- Exercise directions -
Starting at the line that contains "GINEBRA CANTERA VERDE", copy every line through the end of the listing below exactly, and copy nothing else.
(Beginning of Records provided)
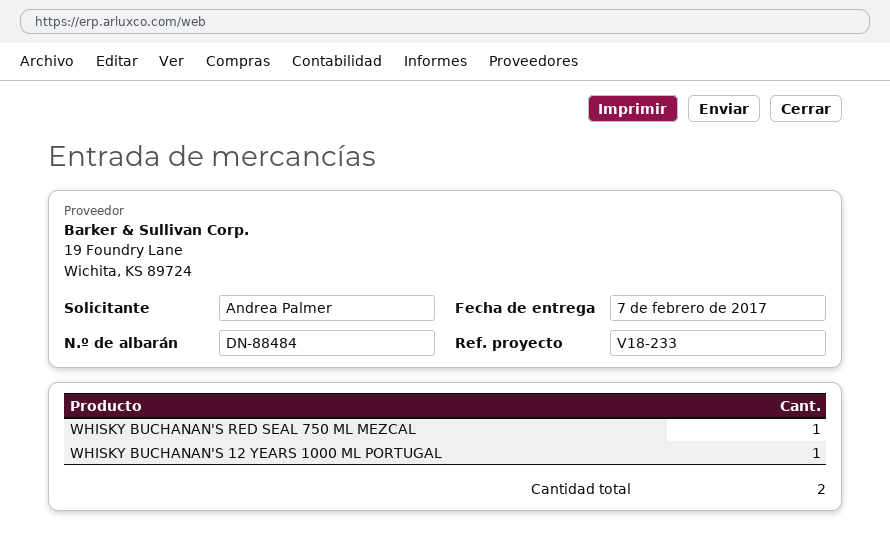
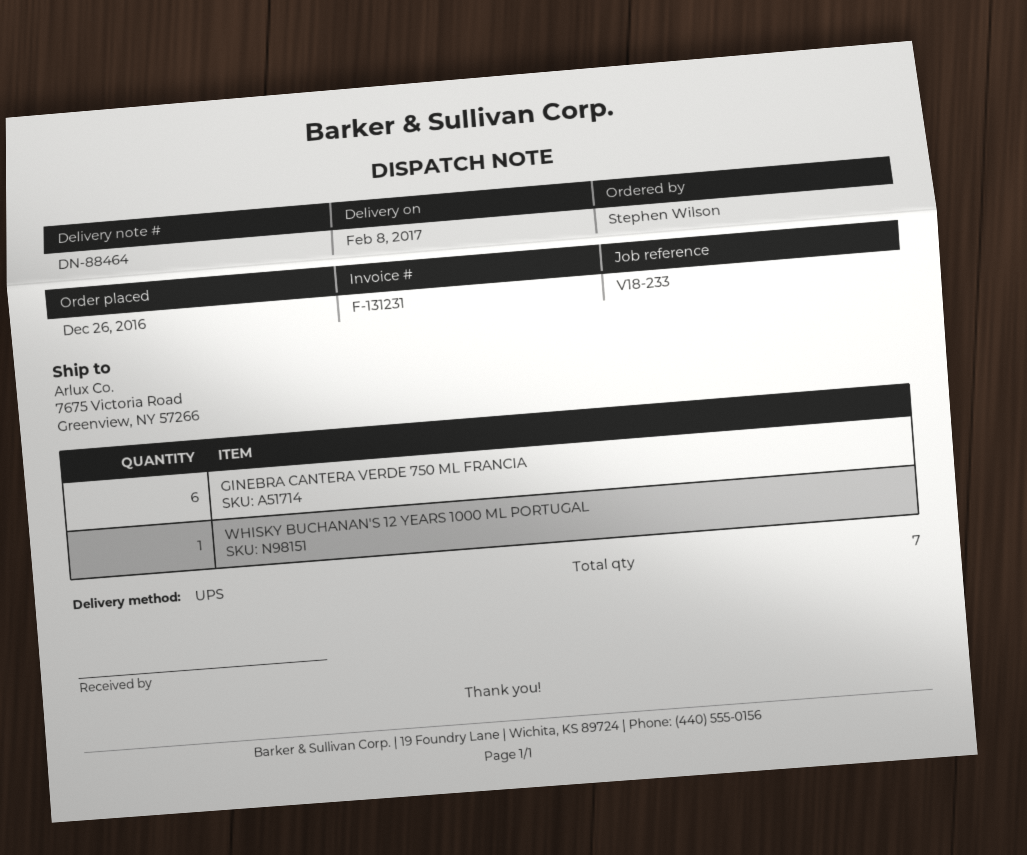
delivery note number: DN-88484 -> DN-88464
delivery date: 2017-02-07 -> 2017-02-08
ordered by: Andrea Palmer -> Stephen Wilson
WHISKY BUCHANAN'S RED SEAL 750 ML MEZCAL: 1 -> none
GINEBRA CANTERA VERDE 750 ML FRANCIA: none -> 6
total quantity: 2 -> 7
(End of Records provided)
- Task response -
GINEBRA CANTERA VERDE 750 ML FRANCIA: none -> 6
total quantity: 2 -> 7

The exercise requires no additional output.